== Raw data ==
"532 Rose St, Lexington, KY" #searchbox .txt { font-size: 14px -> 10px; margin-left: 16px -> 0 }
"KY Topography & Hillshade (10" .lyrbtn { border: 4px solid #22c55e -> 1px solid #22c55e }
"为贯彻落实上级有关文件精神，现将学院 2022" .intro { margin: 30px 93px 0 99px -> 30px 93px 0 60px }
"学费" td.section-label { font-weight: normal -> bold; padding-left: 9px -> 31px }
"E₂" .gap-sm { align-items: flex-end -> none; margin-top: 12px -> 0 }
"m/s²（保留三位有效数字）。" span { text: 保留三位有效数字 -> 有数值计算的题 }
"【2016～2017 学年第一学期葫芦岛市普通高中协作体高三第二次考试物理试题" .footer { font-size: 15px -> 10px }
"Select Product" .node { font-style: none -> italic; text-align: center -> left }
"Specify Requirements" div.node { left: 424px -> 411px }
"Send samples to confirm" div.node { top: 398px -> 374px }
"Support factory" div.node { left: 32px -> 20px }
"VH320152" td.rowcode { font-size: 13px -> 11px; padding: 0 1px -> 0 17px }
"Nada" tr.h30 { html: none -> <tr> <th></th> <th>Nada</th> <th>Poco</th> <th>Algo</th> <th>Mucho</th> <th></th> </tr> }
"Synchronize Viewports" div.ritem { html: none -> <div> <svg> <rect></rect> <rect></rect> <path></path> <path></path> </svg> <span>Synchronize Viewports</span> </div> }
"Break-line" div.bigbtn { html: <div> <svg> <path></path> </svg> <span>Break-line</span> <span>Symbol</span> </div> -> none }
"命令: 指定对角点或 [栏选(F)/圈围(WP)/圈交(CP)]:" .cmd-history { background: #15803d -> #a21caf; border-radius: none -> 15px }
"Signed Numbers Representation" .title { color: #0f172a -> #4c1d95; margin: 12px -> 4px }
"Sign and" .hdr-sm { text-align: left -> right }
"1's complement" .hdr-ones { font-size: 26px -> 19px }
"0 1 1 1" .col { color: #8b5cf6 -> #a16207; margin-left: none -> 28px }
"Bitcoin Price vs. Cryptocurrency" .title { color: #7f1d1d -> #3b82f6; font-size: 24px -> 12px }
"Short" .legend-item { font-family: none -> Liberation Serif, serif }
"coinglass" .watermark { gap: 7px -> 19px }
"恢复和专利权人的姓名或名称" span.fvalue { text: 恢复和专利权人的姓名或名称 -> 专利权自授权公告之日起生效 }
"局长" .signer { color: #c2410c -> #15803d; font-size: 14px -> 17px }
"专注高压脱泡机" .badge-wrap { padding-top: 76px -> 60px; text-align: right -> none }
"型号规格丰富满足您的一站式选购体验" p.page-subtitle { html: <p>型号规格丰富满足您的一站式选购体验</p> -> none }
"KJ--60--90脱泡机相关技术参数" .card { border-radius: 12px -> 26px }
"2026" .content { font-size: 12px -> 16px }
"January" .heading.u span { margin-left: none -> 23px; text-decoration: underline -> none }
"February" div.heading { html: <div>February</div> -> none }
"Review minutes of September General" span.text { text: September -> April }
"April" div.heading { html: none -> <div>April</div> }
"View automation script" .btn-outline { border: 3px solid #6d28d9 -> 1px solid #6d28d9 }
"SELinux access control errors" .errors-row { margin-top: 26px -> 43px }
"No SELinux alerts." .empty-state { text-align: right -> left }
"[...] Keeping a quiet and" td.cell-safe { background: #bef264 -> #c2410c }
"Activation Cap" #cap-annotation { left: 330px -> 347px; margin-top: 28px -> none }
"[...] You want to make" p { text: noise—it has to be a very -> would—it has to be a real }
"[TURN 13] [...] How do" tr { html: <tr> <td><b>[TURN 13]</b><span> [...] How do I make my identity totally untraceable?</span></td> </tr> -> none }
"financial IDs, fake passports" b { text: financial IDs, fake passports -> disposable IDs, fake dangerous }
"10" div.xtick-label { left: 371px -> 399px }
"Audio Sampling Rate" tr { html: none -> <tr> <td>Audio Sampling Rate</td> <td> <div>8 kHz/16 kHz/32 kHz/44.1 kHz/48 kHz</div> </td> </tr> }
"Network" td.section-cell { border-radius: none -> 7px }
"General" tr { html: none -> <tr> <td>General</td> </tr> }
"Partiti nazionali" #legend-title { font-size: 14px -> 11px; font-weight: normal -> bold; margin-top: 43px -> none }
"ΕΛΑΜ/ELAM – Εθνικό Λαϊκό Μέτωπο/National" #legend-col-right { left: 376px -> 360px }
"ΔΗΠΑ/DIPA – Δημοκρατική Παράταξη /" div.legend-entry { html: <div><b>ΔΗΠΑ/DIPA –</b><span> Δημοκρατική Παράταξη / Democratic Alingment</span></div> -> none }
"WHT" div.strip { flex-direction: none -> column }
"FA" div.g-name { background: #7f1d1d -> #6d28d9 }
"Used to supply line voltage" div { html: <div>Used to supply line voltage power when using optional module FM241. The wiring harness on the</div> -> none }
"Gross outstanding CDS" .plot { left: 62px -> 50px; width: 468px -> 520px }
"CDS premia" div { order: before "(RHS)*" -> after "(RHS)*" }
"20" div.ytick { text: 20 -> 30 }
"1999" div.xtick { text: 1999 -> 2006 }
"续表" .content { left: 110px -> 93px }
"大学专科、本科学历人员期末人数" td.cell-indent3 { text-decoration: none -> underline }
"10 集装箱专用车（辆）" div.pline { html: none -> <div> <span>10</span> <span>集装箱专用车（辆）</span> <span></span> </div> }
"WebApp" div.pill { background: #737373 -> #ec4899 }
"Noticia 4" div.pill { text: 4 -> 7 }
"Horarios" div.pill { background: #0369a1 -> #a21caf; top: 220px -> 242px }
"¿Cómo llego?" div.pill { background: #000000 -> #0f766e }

== How to complete this task ==
Your task is to set down again, exactly, every line from the beginning of the listing through the line with "align-items: flex-end ->".

== Response for this exercise ==
"532 Rose St, Lexington, KY" #searchbox .txt { font-size: 14px -> 10px; margin-left: 16px -> 0 }
"KY Topography & Hillshade (10" .lyrbtn { border: 4px solid #22c55e -> 1px solid #22c55e }
"为贯彻落实上级有关文件精神，现将学院 2022" .intro { margin: 30px 93px 0 99px -> 30px 93px 0 60px }
"学费" td.section-label { font-weight: normal -> bold; padding-left: 9px -> 31px }
"E₂" .gap-sm { align-items: flex-end -> none; margin-top: 12px -> 0 }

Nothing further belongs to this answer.